## Task statement
Output the lines of the records below exactly, beginning at their first line and ending at the line with "[356,584,418,597] progress, ->"; include no pictures.

## Data supplied
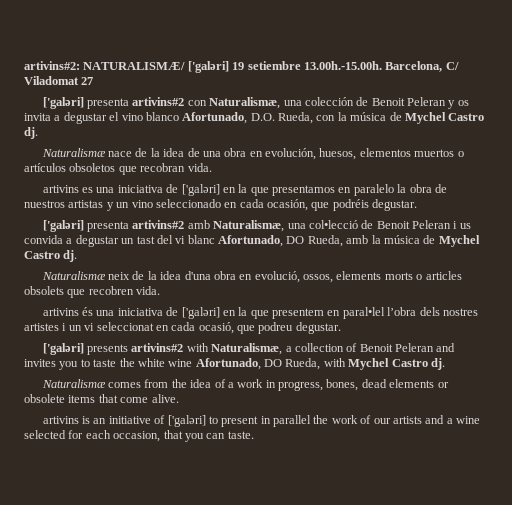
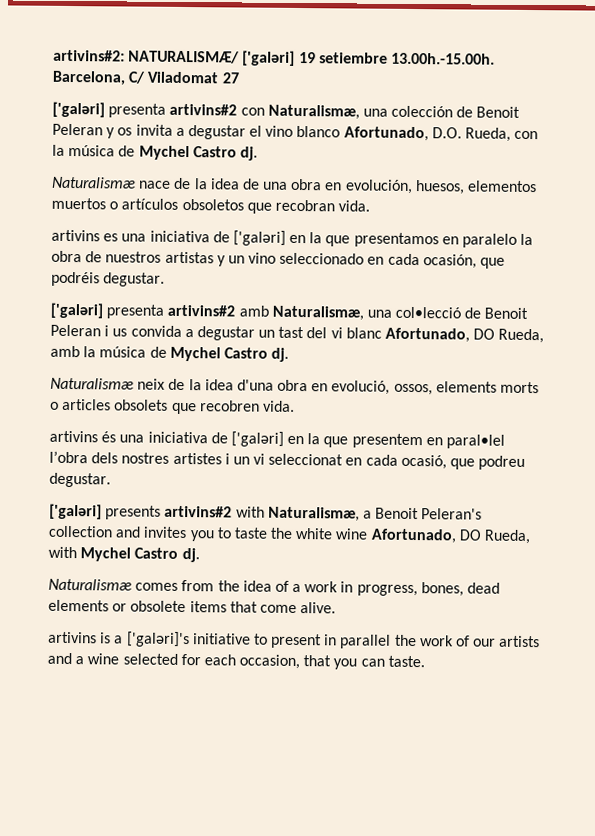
[294,343,435,352] collection of Benoit Peleran -> [375,507,483,520] [48,525,113,538] Benoit Peleran's collection
[93,415,206,427] an initiative of ['galəri] -> [114,631,251,648] a ['galəri]'s initiative

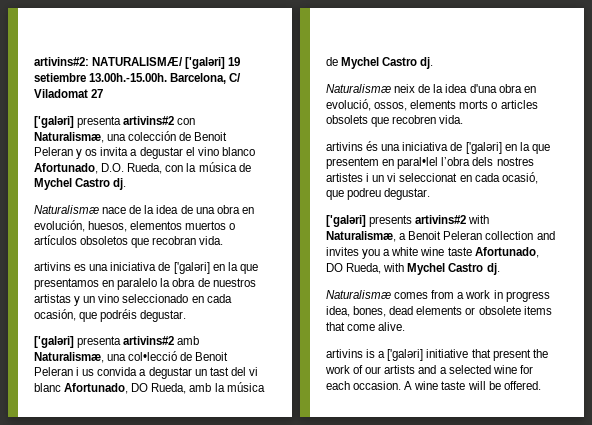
[421,508,483,520] Peleran's -> [443,231,483,240] Peleran
[216,527,294,539] to taste the -> [383,249,391,256] a
(369, 534) none -> [447,247,472,256] taste
[217,580,289,592] the idea of -> (455, 294) none
[356,584,418,597] progress, -> [505,291,550,302] [326,306,350,317] progress idea,
[125,631,392,649] ['galəri]'s initiative to present in parallel -> [387,349,531,361] ['galəri] initiative that present
[87,653,425,670] wine selected for each occasion, that you can taste. -> [448,365,533,374] [326,381,541,390] selected wine for each occasion. A wine taste will be offered.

## Solution
[294,343,435,352] collection of Benoit Peleran -> [375,507,483,520] [48,525,113,538] Benoit Peleran's collection
[93,415,206,427] an initiative of ['galəri] -> [114,631,251,648] a ['galəri]'s initiative

[421,508,483,520] Peleran's -> [443,231,483,240] Peleran
[216,527,294,539] to taste the -> [383,249,391,256] a
(369, 534) none -> [447,247,472,256] taste
[217,580,289,592] the idea of -> (455, 294) none
[356,584,418,597] progress, -> [505,291,550,302] [326,306,350,317] progress idea,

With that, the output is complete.